**Working data:**
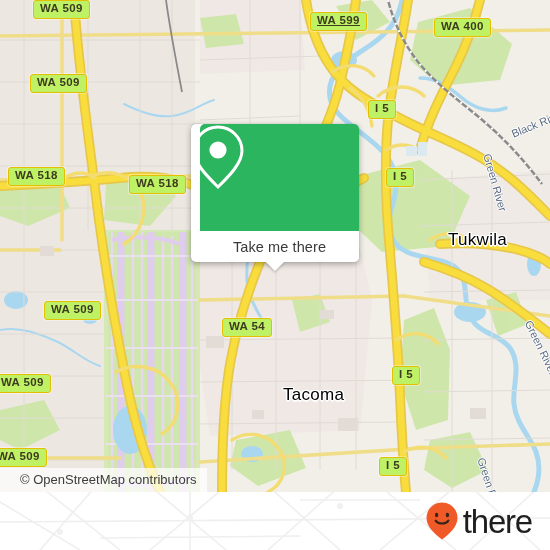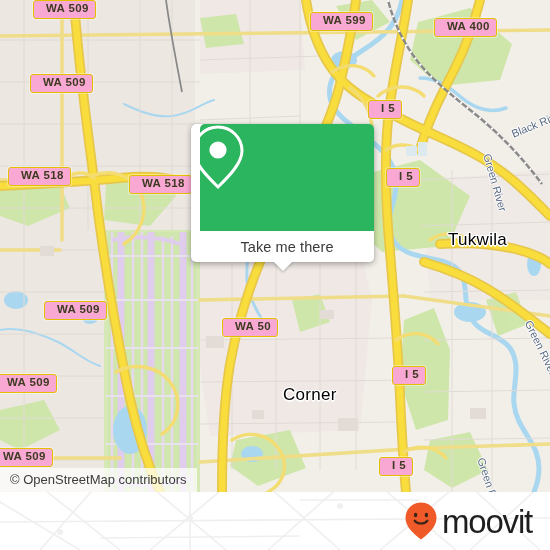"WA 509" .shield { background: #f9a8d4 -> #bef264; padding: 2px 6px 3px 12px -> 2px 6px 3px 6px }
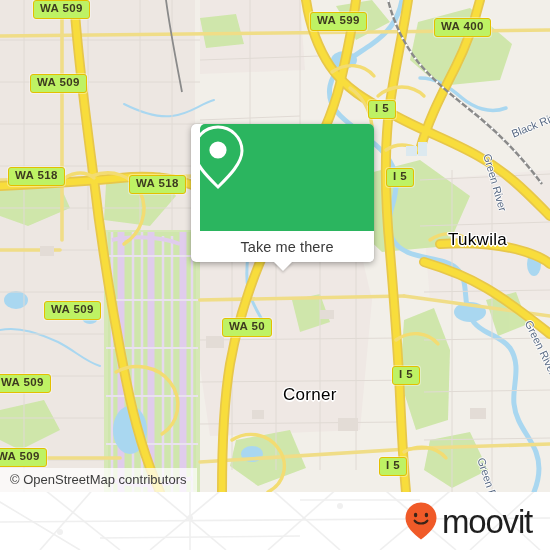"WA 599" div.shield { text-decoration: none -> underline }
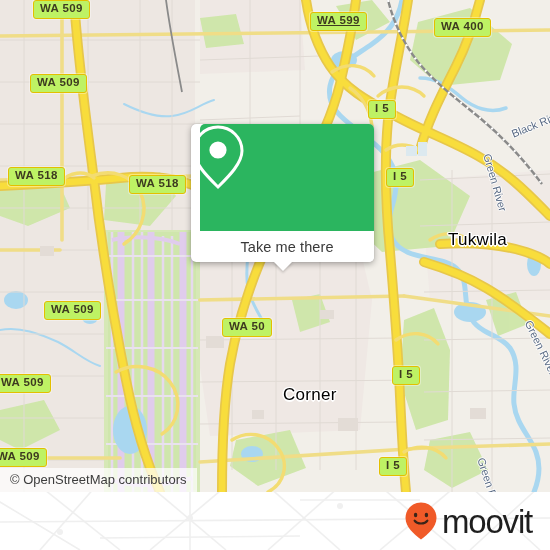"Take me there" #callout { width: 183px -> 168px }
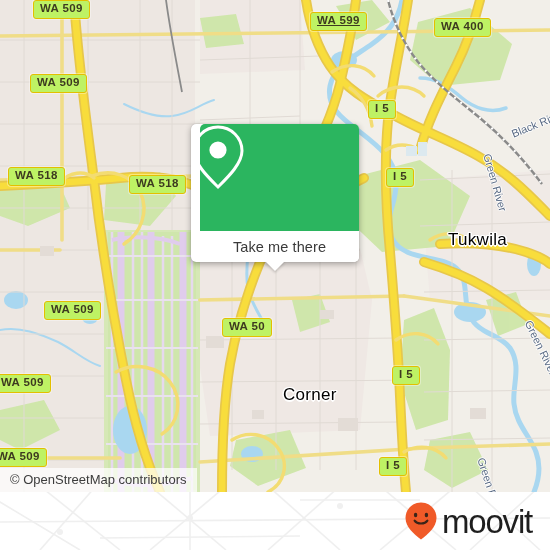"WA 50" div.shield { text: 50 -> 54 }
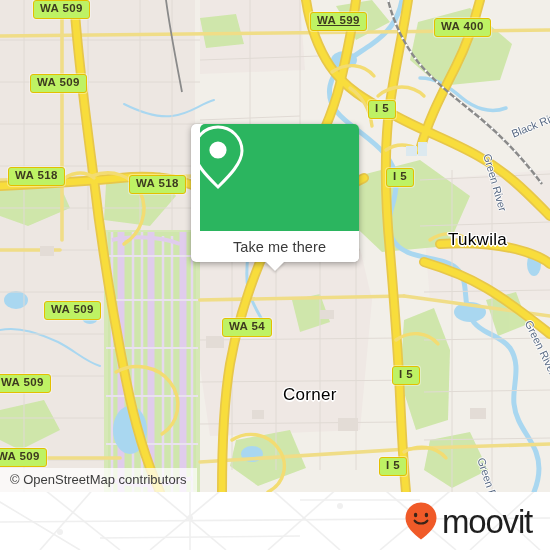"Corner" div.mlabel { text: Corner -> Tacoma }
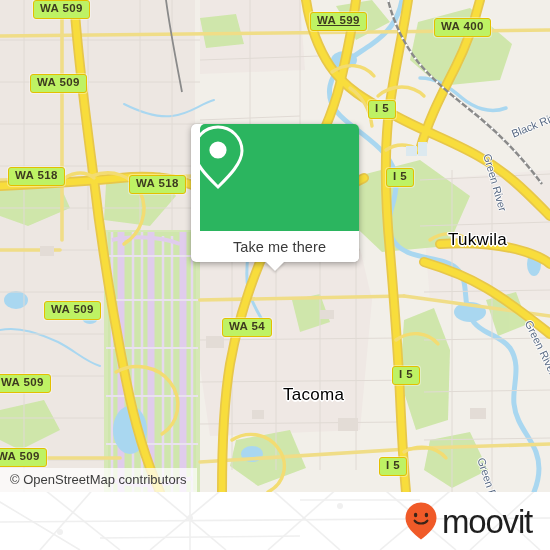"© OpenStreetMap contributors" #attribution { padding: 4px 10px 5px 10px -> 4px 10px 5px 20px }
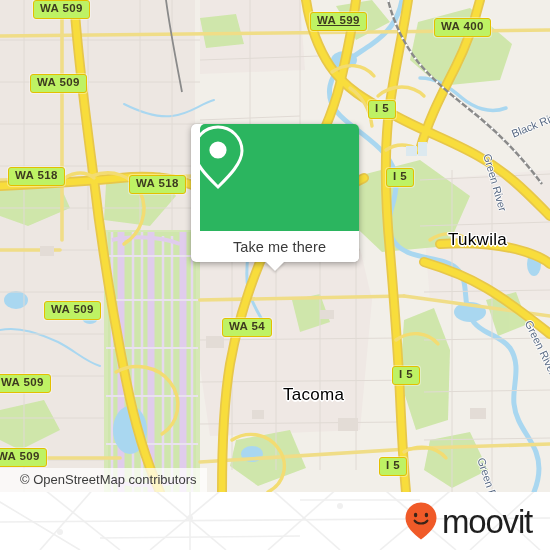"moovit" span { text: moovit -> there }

* * *

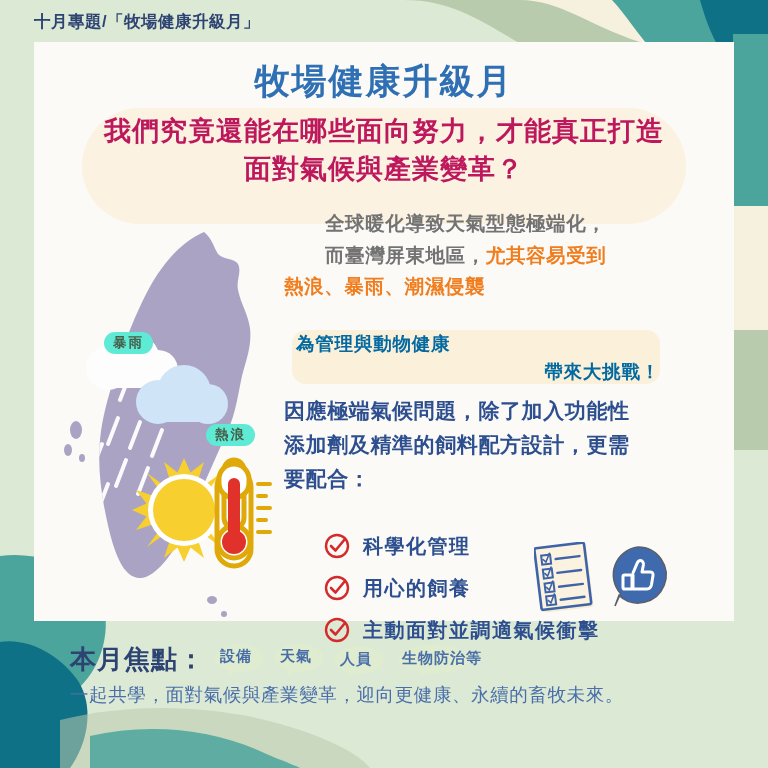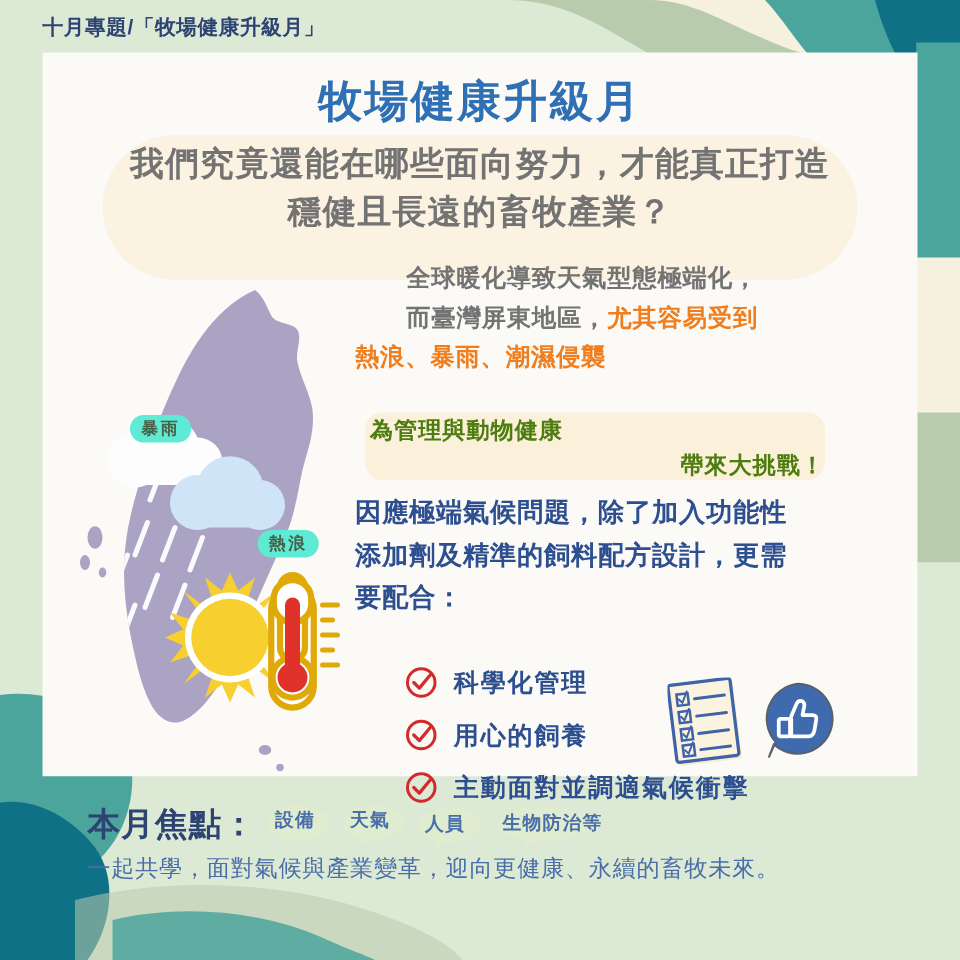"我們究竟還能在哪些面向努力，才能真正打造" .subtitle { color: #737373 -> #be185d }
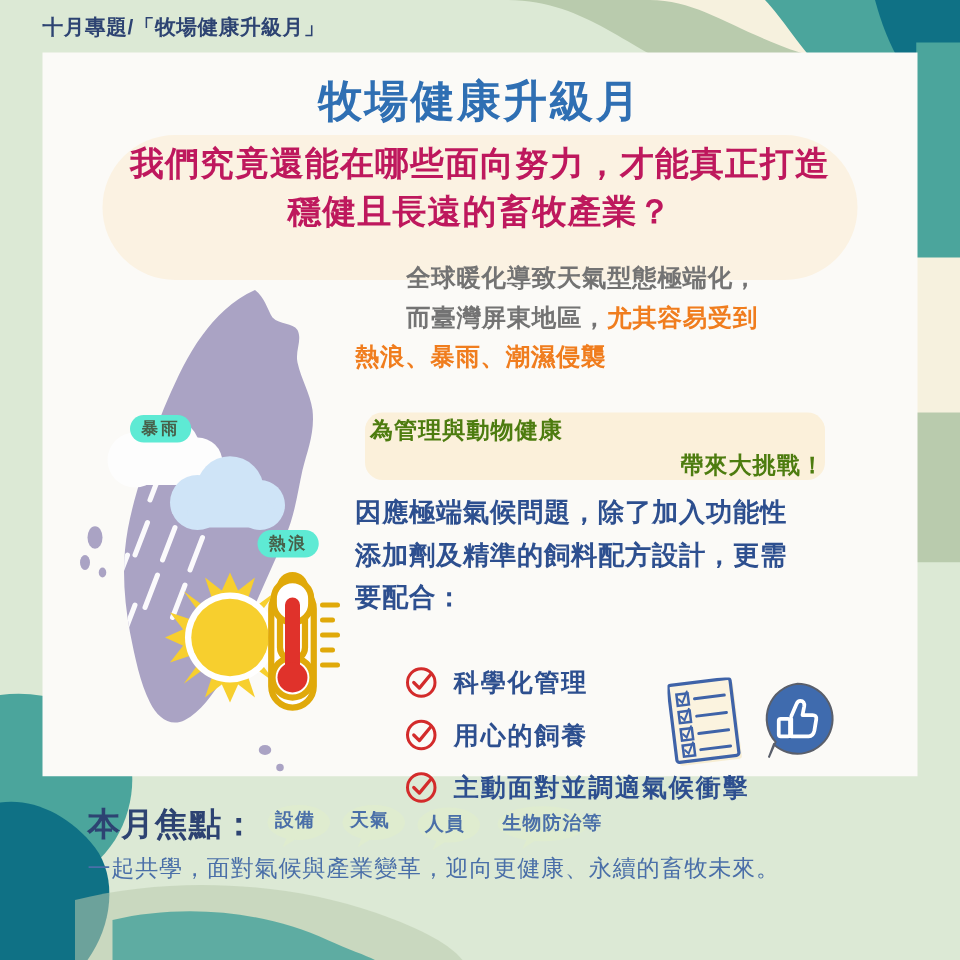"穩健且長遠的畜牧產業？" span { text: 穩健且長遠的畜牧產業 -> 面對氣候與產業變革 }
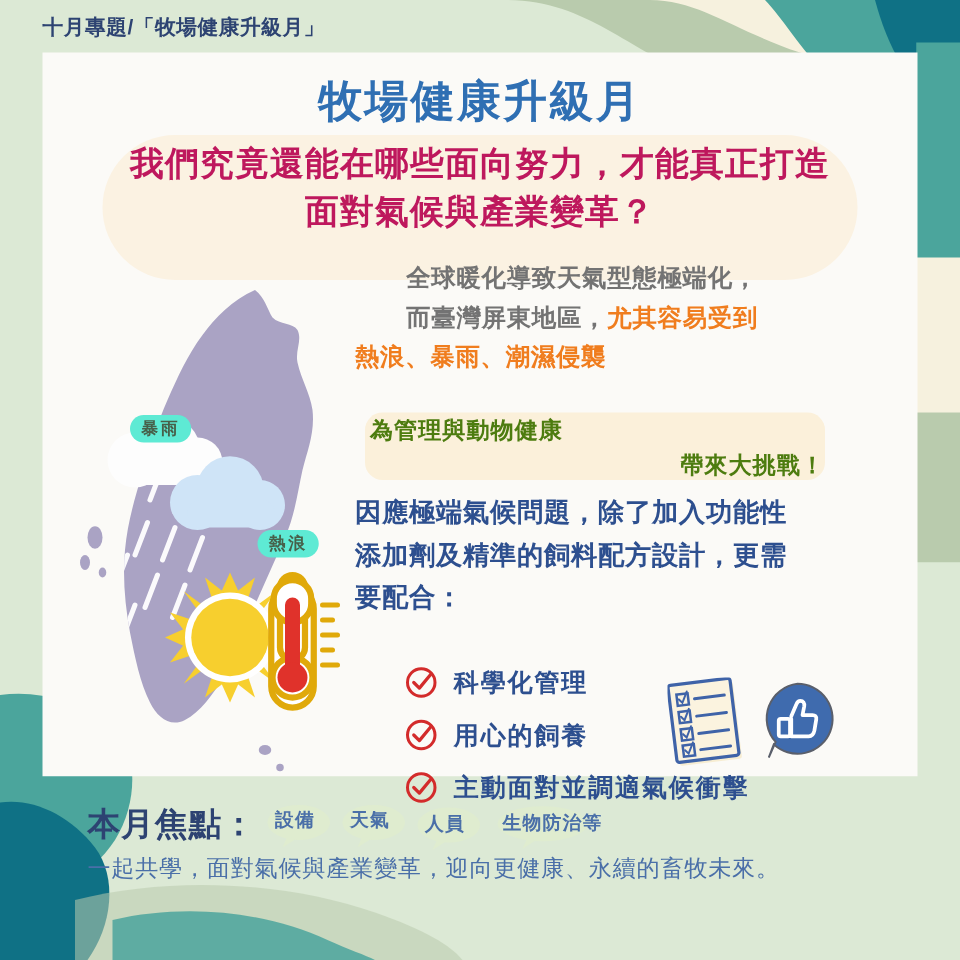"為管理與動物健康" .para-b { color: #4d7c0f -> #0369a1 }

**What you need to do:** Of the records above, print only the lines from the one containing "text: 50 ->" through the one containing "text: moovit ->", inclusive and unaltered, leaving out pictures.

**Exercise response:**
"WA 50" div.shield { text: 50 -> 54 }
"Corner" div.mlabel { text: Corner -> Tacoma }
"© OpenStreetMap contributors" #attribution { padding: 4px 10px 5px 10px -> 4px 10px 5px 20px }
"moovit" span { text: moovit -> there }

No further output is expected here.